Because the Court finds that Defendant does not owe Plaintiff a duty as a matter of law, it does not need to discuss whether Plaintiff can establish the elements of breach or causation. 

Public Nuisance

To prevail on a claim for public nuisance, a plaintiff must prove that: (1) the conduct complained of constitutes a nuisance, (2) the conduct interferes with the interests of the public, (3) the interference is “substantial” and “unreasonable,” and (4) the injury suffered by the plaintiff as a result of the nuisance is somehow special from the general effect of the conduct on the public.  (People ex rel. Gallo v. Acuna (1997) 14 Cal.4th 1090, 1105.)  Nothing which is done or maintained under the express authority of a statute can be deemed a nuisance.  (Civ. Code, § 3482.) 

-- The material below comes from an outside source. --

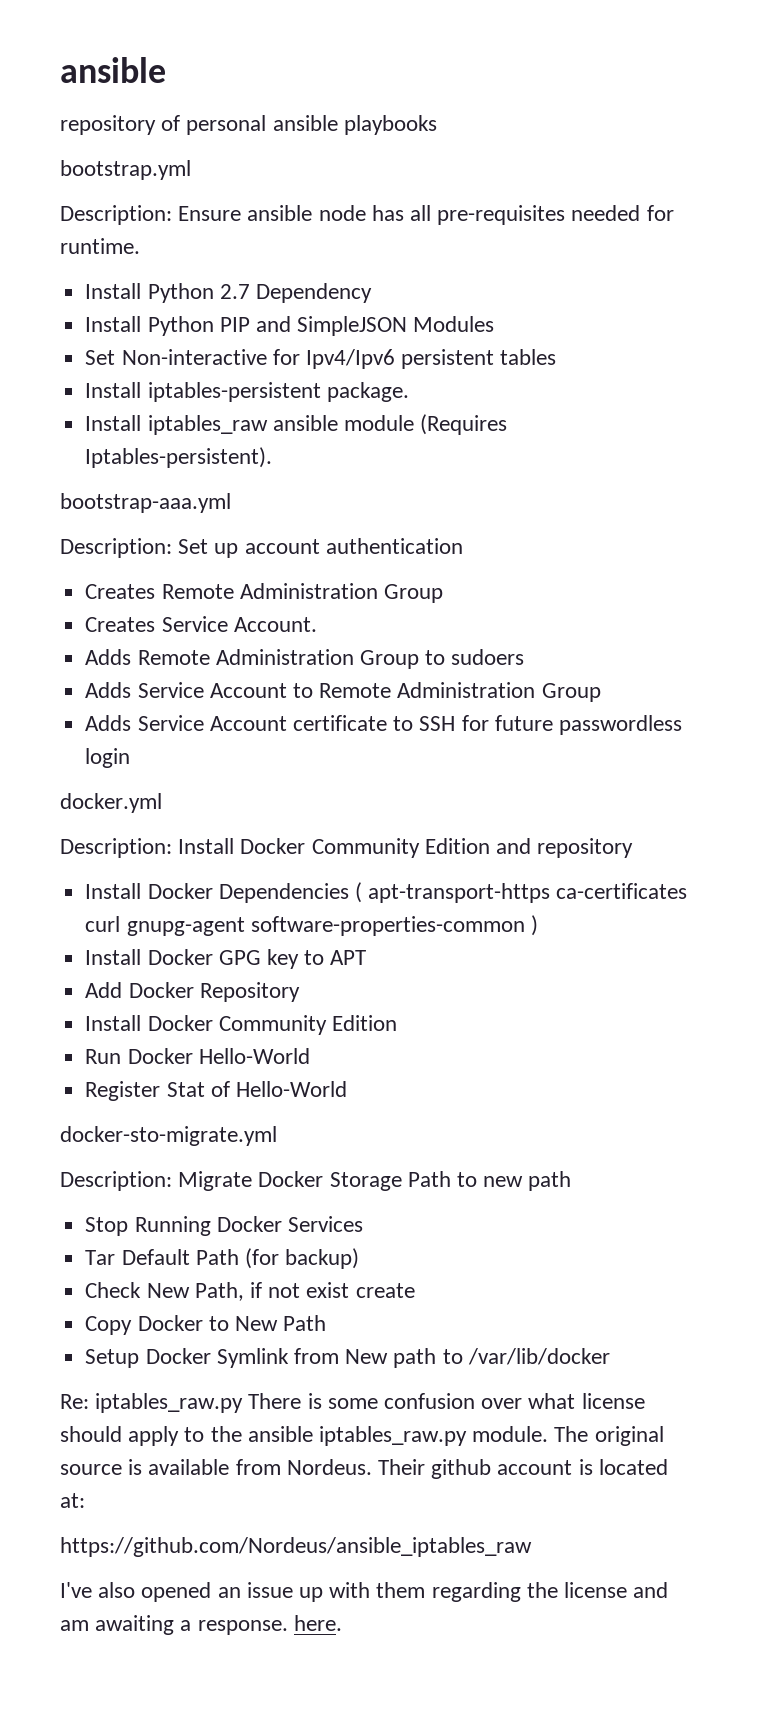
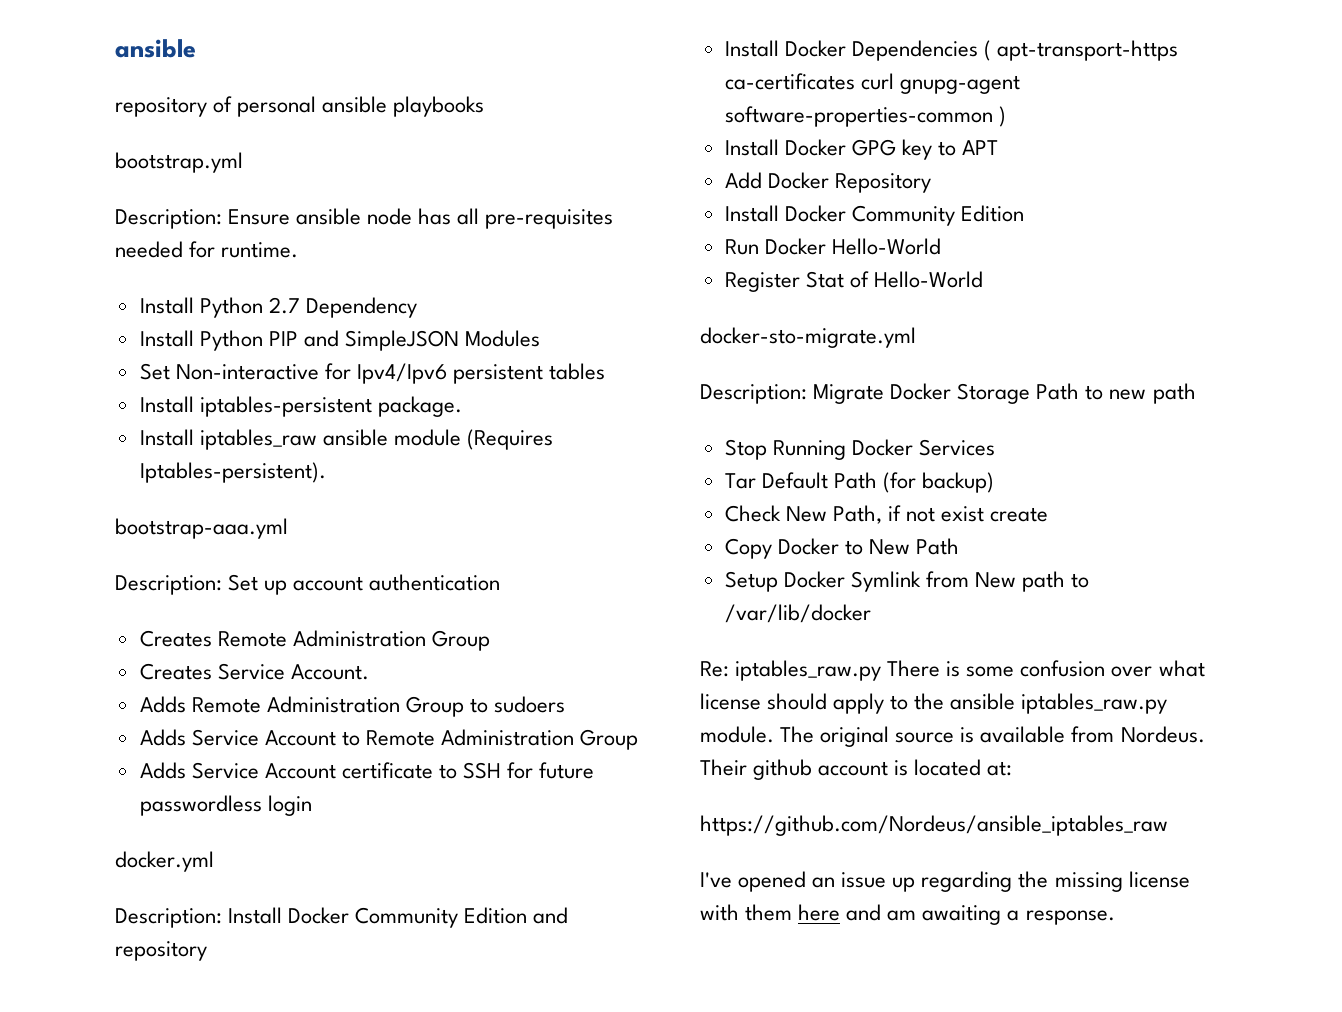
- I've also opened an issue up with them regarding the license and am awaiting a response. here.
+ I've opened an issue up regarding the missing license with them here and am awaiting a response.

Defendant argues that it has only engaged in lawful conduct and therefore, cannot be deemed a nuisance.  Vehicle Code section 21220 demonstrates the Legislature’s intent to promote the use of alternative low-emission or no-emission transportation, specifically motorized scooters.  Plaintiff has not introduced any evidence that the scooters are nonetheless interferes with the public interest in a substantial and unreasonable manner. 

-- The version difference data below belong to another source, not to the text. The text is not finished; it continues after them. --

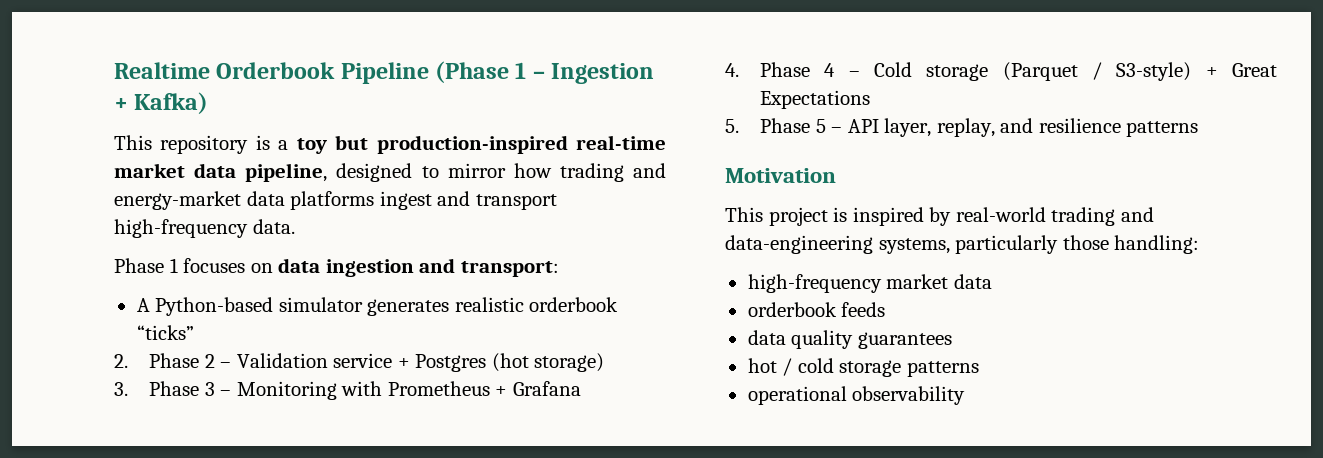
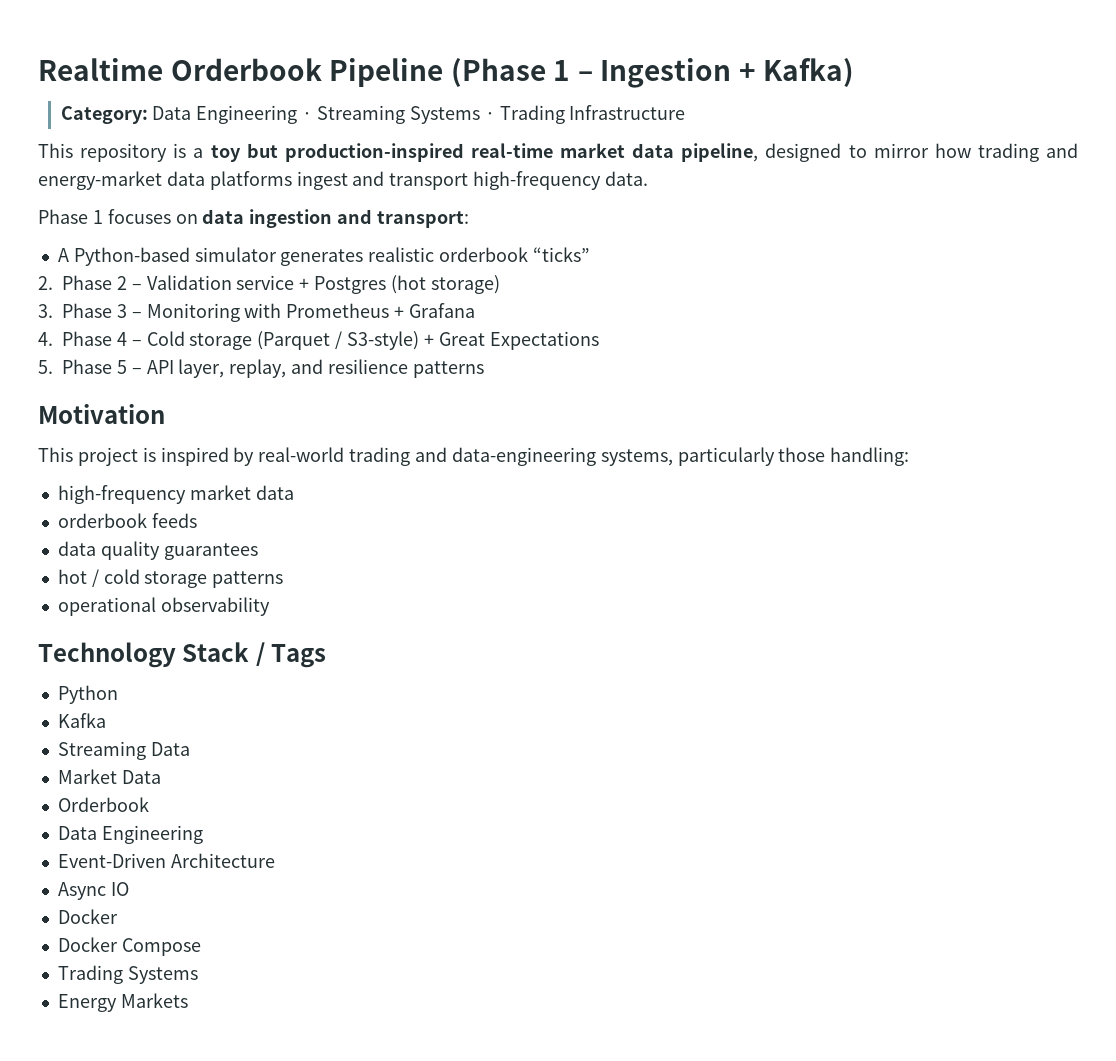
+ Category: Data Engineering · Streaming Systems · Trading Infrastructure
+ Technology Stack / Tags
+ Python
+ Kafka
+ Streaming Data
+ Market Data
+ Orderbook
+ Data Engineering
+ Event-Driven Architecture
+ Async IO
+ Docker
+ Docker Compose
+ Trading Systems
+ Energy Markets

Additionally, Plaintiff has not identified any peculiar risk of harm from the scooters which is different from the risks faced by the general public.  Plaintiff’s risk of being harmed by a scooter on the sidewalk is experienced equally by all members of the public.  As Defendant explains further in its supplemental brief, “[a] risk or hazard borne out is not different in kind from the risk itself, a reaction to the risk, or an attempt to avoid the risk.  (Def.’s Supp. Brief, 9:13-23.) 

VI.     CONCLUSION

          In light of the foregoing, the Motion for summary judgment is GRANTED.

 

Moving party to give notice. 

 

Parties who intend to submit on this tentative must send an email to the Court at SSCDEPT27@lacourt.org indicating intention to submit on the tentative as directed by the instructions provided on the court website at www.lacourt.org.  Please be advised that if you submit on the tentative and elect not to appear at the hearing, the opposing party may nevertheless appear at the hearing and argue the matter.  Unless you receive a submission from all other parties in the matter, you should assume that others might appear at the hearing to argue.  If the Court does not receive emails from the parties indicating submission on this tentative ruling and there are no appearances at the hearing, the Court may, at its discretion, adopt the tentative as the final order or place the motion off calendar.